The one with the blue-gray wings tilted their head. They looked at me specifically, and I realized I was still in my pajamas. My pajamas have a repeating pattern of small cheese slices on them because I got them as a gift from Aunt Loretta and they were the only ones clean that night.
I want to be very clear that I did not choose to be first-contact-representative of the human race while wearing cheese pajamas. That is just what happened.
The winged people did not seem hostile. Confused, yes. A little amused, also yes. Hostile, no.
They made a gesture with their wings, sort of half-open and angled forward, which Mom immediately decided was a greeting and copied by holding her arms out at a similar angle. The winged people seemed to find this very funny. Two of them made a sound that I am pretty sure was laughing.
Then Rowley walked forward, held out both arms exactly like Mom, and said "Hi, I am Rowley!" in a cheerful voice.
The blue-gray wing person smiled. Actually smiled, like a normal smile. And then they made a sound that might have been their name. It was short and soft and ended with a kind of exhale.
"Nice to meet you," Rowley said, very seriously.
And just like that, Rowley had a friend.
I had been standing six feet away with my arms crossed in my cheese pajamas and I had zero friends.
This is how every situation in my life goes, by the way.
By the time it started to get dark, which did not involve the light actually changing much but instead just a kind of slow blue shift in the sky and the clouds below the island starting to glow faintly, we had been taken to the main part of the island where the village was.

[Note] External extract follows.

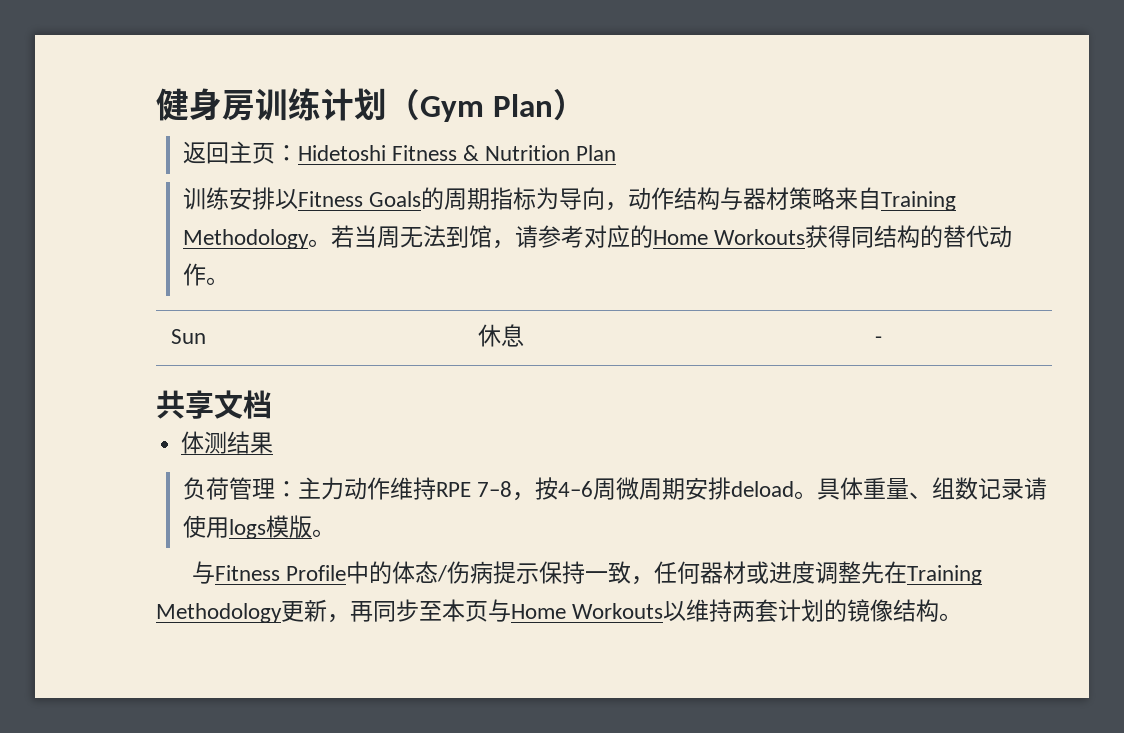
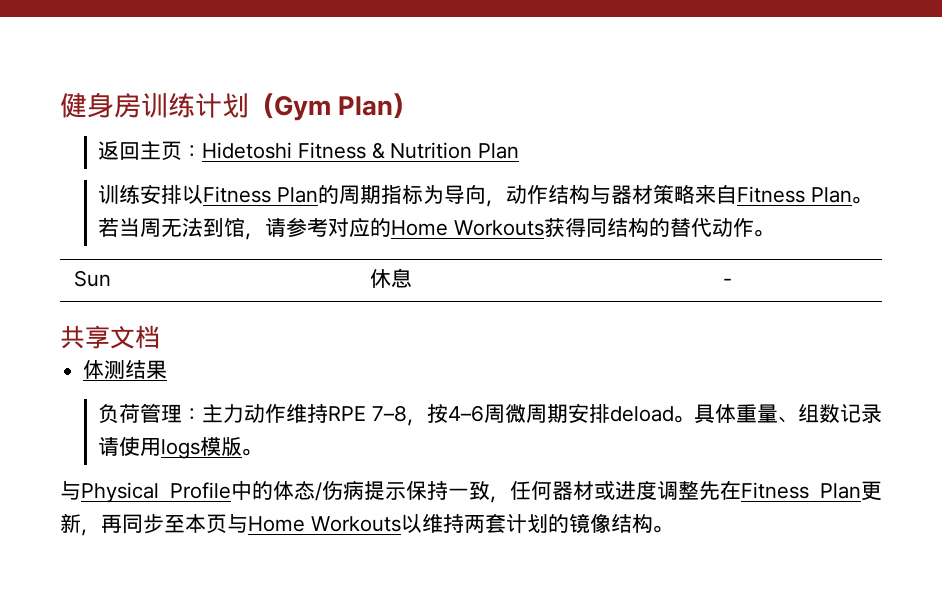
- 训练安排以Fitness Goals的周期指标为导向，动作结构与器材策略来自Training Methodology。
+ 训练安排以Fitness Plan的周期指标为导向，动作结构与器材策略来自Fitness Plan。
- 与Fitness Profile中的体态/伤病提示保持一致，任何器材或进度调整先在Training Methodology更新，再同步至本页与Home Workouts以维持两套计划的镜像结构。
+ 与Physical Profile中的体态/伤病提示保持一致，任何器材或进度调整先在Fitness Plan更新，再同步至本页与Home Workouts以维持两套计划的镜像结构。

The houses here are built high up. Some sit on raised platforms. Some are built directly into the thick upper branches of the giant trees. There are walkways strung between them, narrow paths with rope railings, and the winged people move between them easily, sometimes half-flying between one level and the next with just a single push of their wings.
We were given a large open building near the center of the village to stay in. It had a roof and walls but no real door, just an open arch facing out toward the main path. The floor was smooth dark wood and there were sleeping mats laid out, which Mom immediately called rustic and charming.
Dad called it a security risk.
Rodrick had woken up by this point and spent approximately four minutes taking in the situation before deciding it was, and I am quoting him directly, "actually pretty sick."
Manny walked straight to the far corner of the room, sat down on a mat, and went to sleep. He had not said a single word since we arrived. Not one.
I sat near the arch and looked out at the village and the lights beginning to glow in the clouds like water beneath the island and the soft wind moving through the giant trees, and I tried to figure out what was happening.
I came up with nothing useful.
Eventually I lay down on a mat that was actually more comfortable than it looked and stared at the ceiling, which had carved patterns in the wood that I could not make out in the dark.
Tomorrow, I decided, I would figure out a plan. There had to be a way to fix this. There was always a way to fix things if you were smart about it, and I like to think I am pretty smart about things.
I fell asleep before I came up with anything, though.
So that was day one.
Not my best day ever, but also probably not my worst, which honestly says a lot about my life.
[SKETCH: Greg standing in cheese pajamas, arms stubbornly crossed, while Rowley waves enthusiastically at a winged villager in the background. The villager is waving back. Several other villagers are watching Greg with polite confusion.]